• **Records for the task**
..........
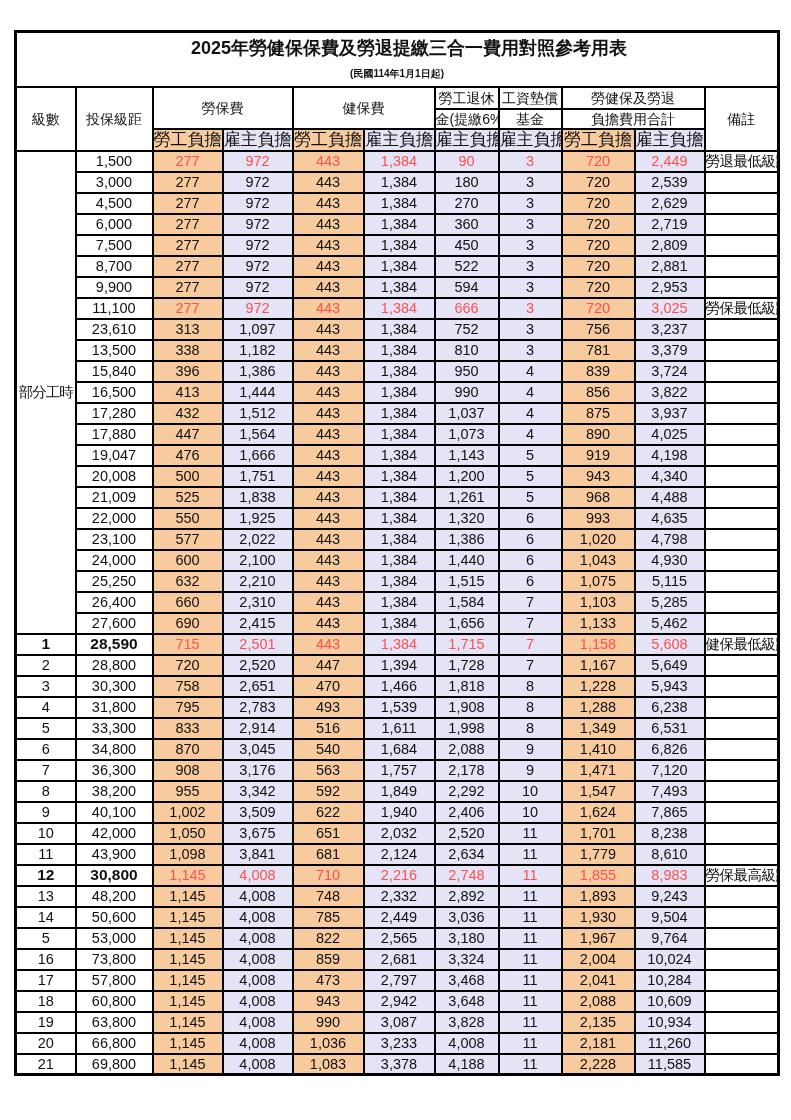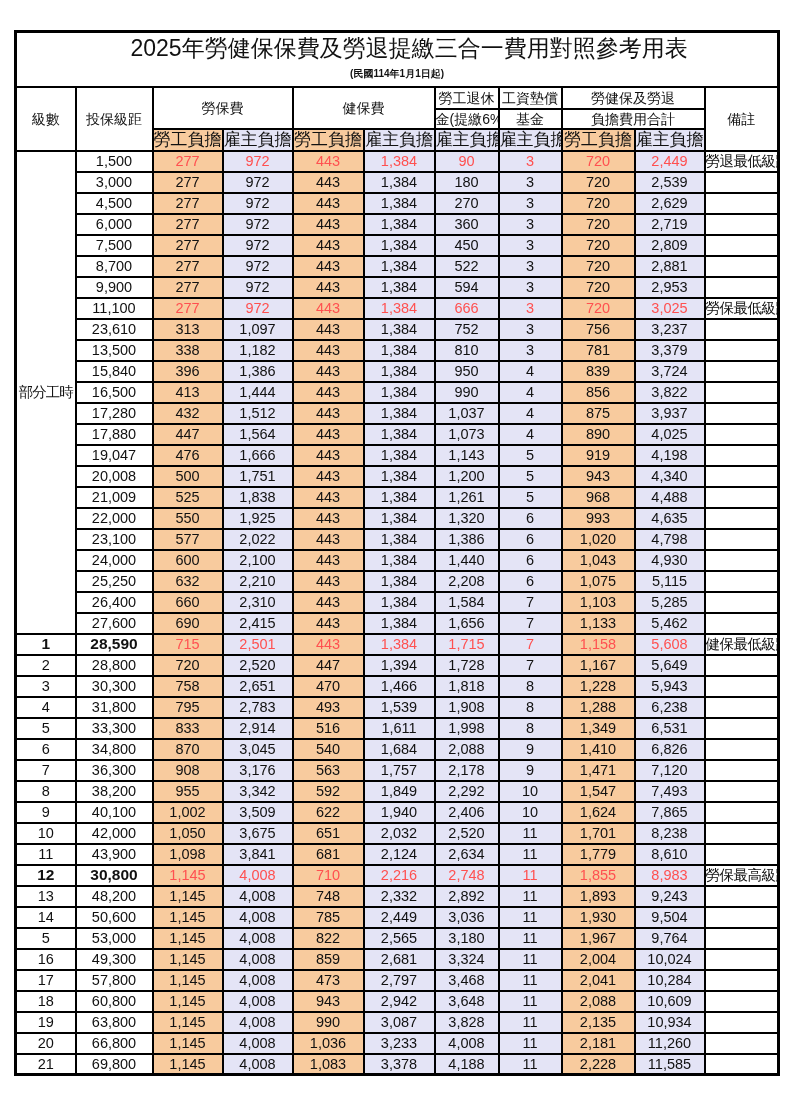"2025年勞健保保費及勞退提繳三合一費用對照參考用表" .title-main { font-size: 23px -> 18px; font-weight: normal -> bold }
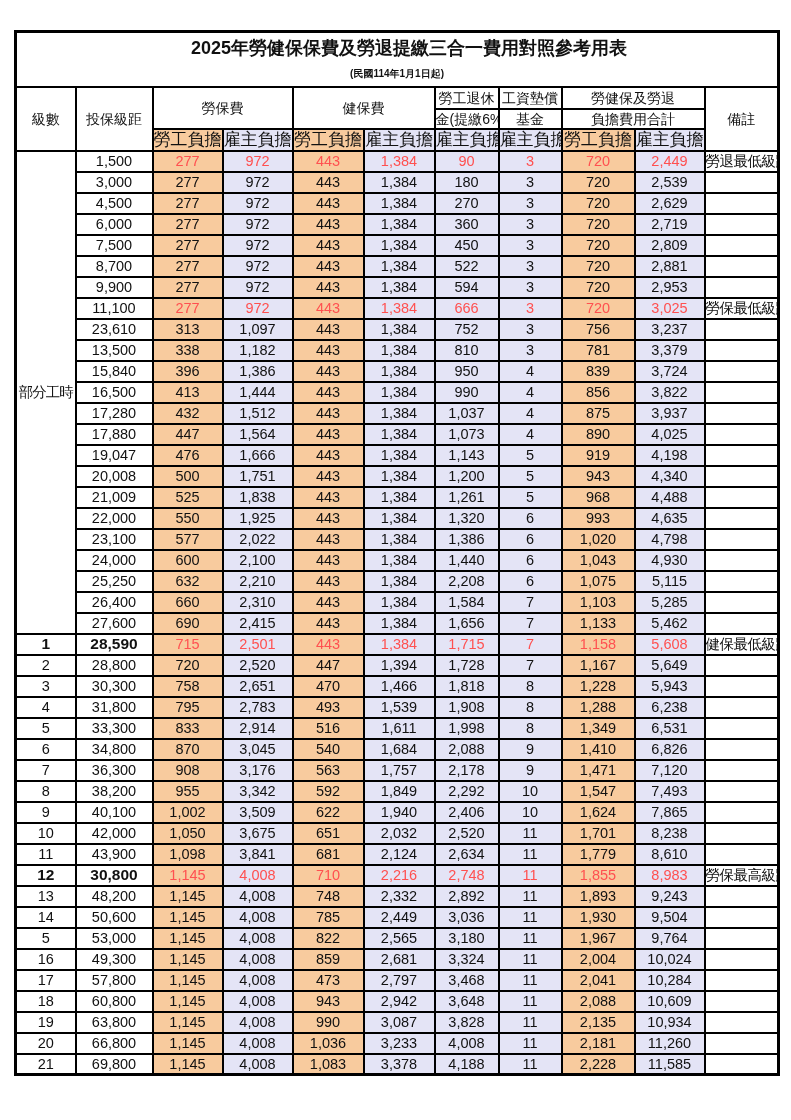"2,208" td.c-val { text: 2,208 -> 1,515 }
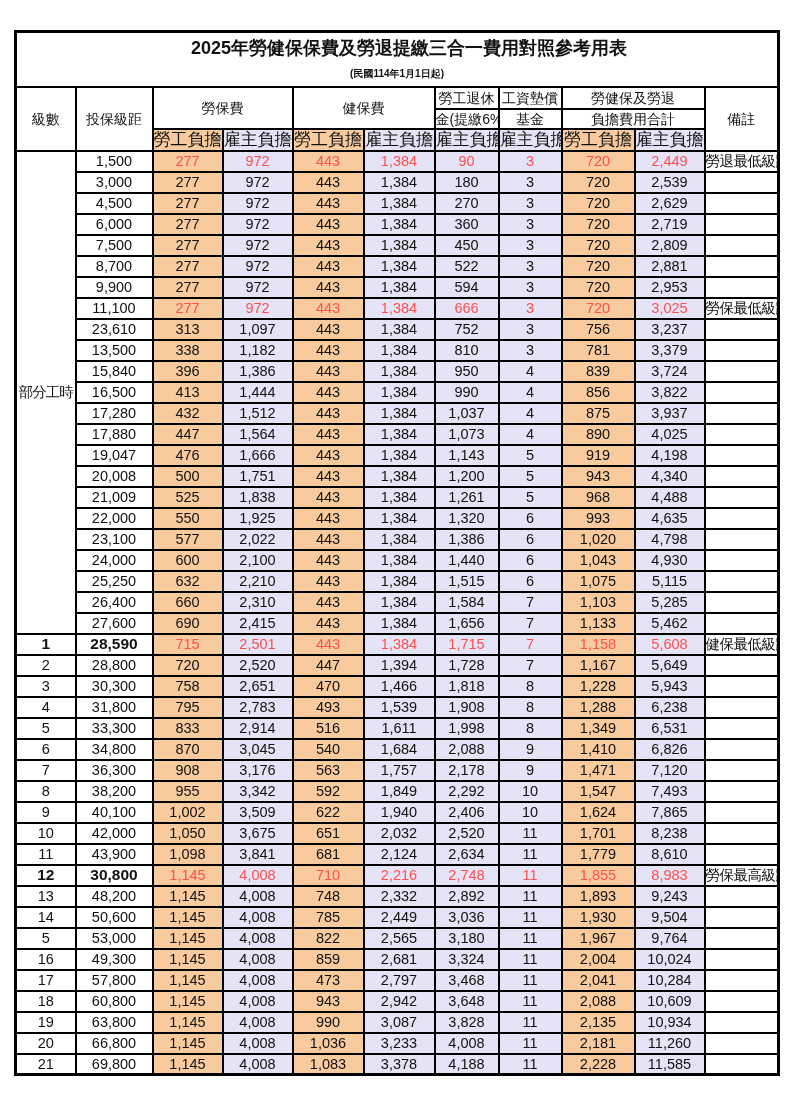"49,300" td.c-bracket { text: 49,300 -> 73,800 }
..........
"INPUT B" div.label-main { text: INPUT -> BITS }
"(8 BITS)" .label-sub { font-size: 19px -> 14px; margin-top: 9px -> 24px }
..........
• **Problem statement**
Can you repeat, word for word, every line above from the one containing "text: INPUT ->" down to the one containing "font-size: 19px ->", including both?

• **Solved exercise**
"INPUT B" div.label-main { text: INPUT -> BITS }
"(8 BITS)" .label-sub { font-size: 19px -> 14px; margin-top: 9px -> 24px }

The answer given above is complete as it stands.